Though more than 200 women kill their children in the United States each year, very few women enter the capital murder system, and fewer still are ever actually executed, according to the Death Penalty Information Center.
In 1990, Ana Marie Cardona (Florida), then 39, beat her 3-year-old son to death with a baseball bat after having tortured him for most of his life. Prosecutors said Cardona blamed the boy for her ending up penniless after squandering an estate left to her by her murdered drug-dealing boyfriend.
In 1992, Robin Lee Row (Indiana), then 35, turned off a smoke alarm and set fire to her home, killing her husband, her son, 10, and her daughter, 8, to try to get life insurance benefits.
In 1994, Dora Luz Buenrostro (California), then 34, stabbed her two daughters, 4 and 9, and her son, 8, to death. She planned the killings to hurt her husband and then tried to frame him, prosecutors said.
In 1996, Darlie Lynn Routier (Texas), then 26, was believed to have fatally stabbed her sons, 7 and 5, though she was only tried and convicted in the death of the 5-year-old. She had a stab wound to her neck that prosecutors say was self-inflicted.
In 1997, after a day of drinking and taking drugs and an argument with her boyfriend, Susan Eubanks (California), then 33, shot and killed her sons, ages 4, 6, 7 and 14, before shooting herself in the stomach.
In 1998, Michelle Sue Tharp (California), then 29, starved her 7-year-old daughter to death and then dumped the child's body and reported her missing.

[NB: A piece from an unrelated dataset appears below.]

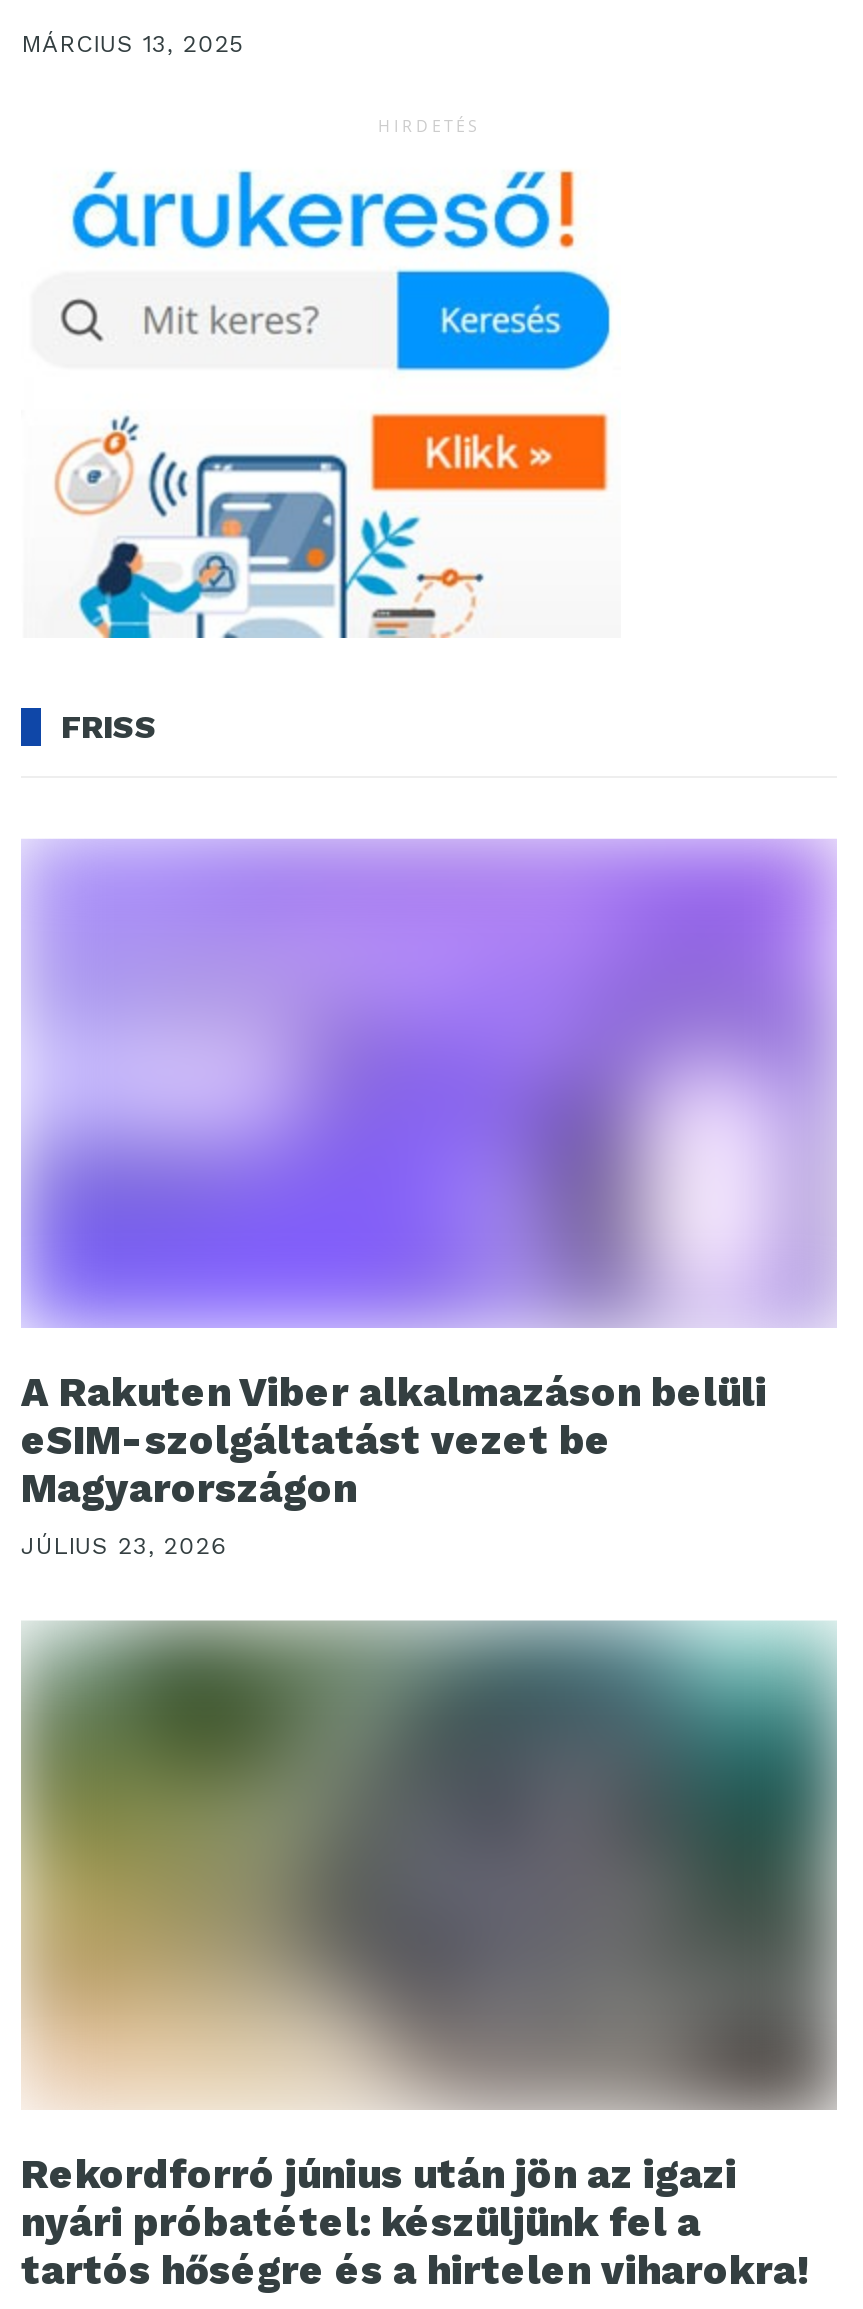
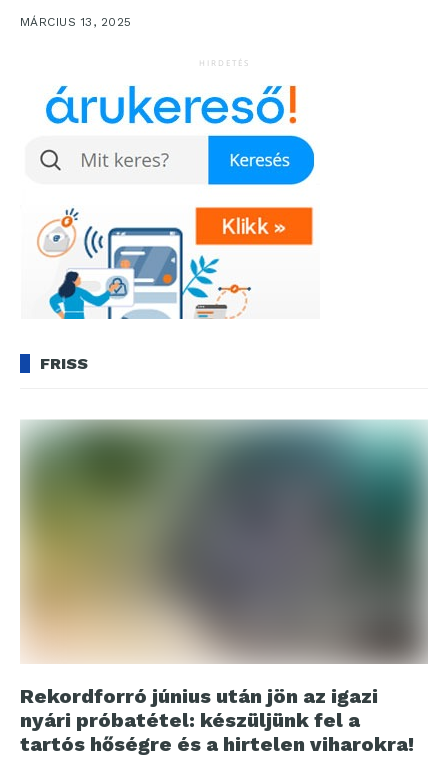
- [image]
- A Rakuten Viber alkalmazáson belüli
- eSIM-szolgáltatást vezet be
- Magyarországon
- JÚLIUS 23, 2026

In 1998, Sandi Dawn Nieves (California), then 34, killed her four daughters, ages 5, 7, 11, and 12, by setting fire to their home as revenge against her two ex-husbands and an ex-boyfriend. A son from her first marriage survived and testified against her.
In 1999, Patricia Blackmon (Alabama), then 29, beat her 28-month old adopted daughter Dominiqua to death, leaving her with multiple skull fractures, broken bones and a foot imprint on her chest.
In 1999, after a fight with her husband, Caro Socorro (California), then 42, shot her sons, 11, 8 and 5, while they slept in their $1-millon Santa Rosa Valley home. A fourth infant son was unharmed. Socorro shot herself in the head but survived
In 2004, Tierra Capri Gobble (Alabama), then 21, beat her 4-month-old son to death because he wouldn't stop crying. The baby had been put in protective custody and Gobble was not supposed to see him.
In 2007, Christie Michelle Scott (Alabama), 30, set fire to the bedroom of her 6-year-old autistic son, the day after taking out a $100,000 life insurance policy on him
In 2007, Manling Tsang Williams (California), then 28, smothered her sons, 3 and 7, with a pillow and slashed her husband with a sword 97 times. Prosecutors said Williams wanted to start a new relationship without the hindrances of having a family.
In 2007, Melissa Elizabeth Lucio (Texas), then 38, beat and tortured her 2-year-old daughter for months before the toddler died from brain damage in a final violent assault. Lucio said her daughter was injured in a fall down stairs, but ER doctors found bite marks on the toddler's back, a previously broken arm and hair that had been pulled out by the roots.
In 2009, Angela Darlene McAnulty (Oregon), then 41, tortured, starved and beat her 15-year-old daughter to death.
Women account for 1 in 10 murder arrests, but only about 2 percent of the inmates on death row are women, according to the Death Penalty Information Center.
Few women have been executed for killing their children in the modern death penalty era.
Rhonda Bell Martin (Alabama), confessed when she was 40 to having poisoned three of her children, her mother and two of her husbands. Her fifth husband survived poisoning, but was left paraplegic. She was executed in 1957.
Christina Riggs (Arkansas) killed her two children in 1998 before trying to kill herself. She was executed in in 2000.
Frances Newton, 40, killed her children, 22 months and 7, and her husband for insurance money. She was executed in Texas in 2005.